● What is required:
Below are some records; copy each line in them that contains "align".

□ □ □ □

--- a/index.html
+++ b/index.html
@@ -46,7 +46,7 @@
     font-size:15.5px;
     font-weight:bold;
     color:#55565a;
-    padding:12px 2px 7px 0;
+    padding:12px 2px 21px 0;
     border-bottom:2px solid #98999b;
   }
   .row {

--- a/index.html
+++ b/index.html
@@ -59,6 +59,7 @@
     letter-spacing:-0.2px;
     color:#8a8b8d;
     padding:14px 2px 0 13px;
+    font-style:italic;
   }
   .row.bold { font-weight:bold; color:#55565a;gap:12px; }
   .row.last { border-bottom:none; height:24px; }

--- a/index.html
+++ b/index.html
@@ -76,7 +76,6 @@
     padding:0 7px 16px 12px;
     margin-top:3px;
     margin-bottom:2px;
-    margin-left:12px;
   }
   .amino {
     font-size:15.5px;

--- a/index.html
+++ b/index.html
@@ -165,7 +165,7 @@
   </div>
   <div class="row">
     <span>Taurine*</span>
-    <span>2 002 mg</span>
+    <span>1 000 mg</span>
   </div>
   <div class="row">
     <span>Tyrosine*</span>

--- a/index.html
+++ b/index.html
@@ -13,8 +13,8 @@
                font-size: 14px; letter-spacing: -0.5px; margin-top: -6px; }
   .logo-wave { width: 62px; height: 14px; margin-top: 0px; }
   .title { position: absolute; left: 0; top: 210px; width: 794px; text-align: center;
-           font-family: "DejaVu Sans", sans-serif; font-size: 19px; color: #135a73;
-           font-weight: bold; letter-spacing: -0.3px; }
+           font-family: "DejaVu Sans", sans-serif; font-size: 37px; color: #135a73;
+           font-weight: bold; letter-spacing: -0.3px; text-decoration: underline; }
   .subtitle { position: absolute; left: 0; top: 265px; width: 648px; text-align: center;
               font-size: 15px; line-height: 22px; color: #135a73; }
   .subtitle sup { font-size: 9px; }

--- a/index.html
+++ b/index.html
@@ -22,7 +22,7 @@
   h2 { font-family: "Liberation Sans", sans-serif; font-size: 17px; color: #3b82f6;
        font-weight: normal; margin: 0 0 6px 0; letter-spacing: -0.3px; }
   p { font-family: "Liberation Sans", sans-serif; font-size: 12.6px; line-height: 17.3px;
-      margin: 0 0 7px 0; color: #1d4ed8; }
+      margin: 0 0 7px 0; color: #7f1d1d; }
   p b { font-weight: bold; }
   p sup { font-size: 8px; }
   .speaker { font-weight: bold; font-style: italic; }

□ □ □ □

● Answer for the task:
   .title { position: absolute; left: 0; top: 210px; width: 794px; text-align: center;
   .subtitle { position: absolute; left: 0; top: 265px; width: 648px; text-align: center;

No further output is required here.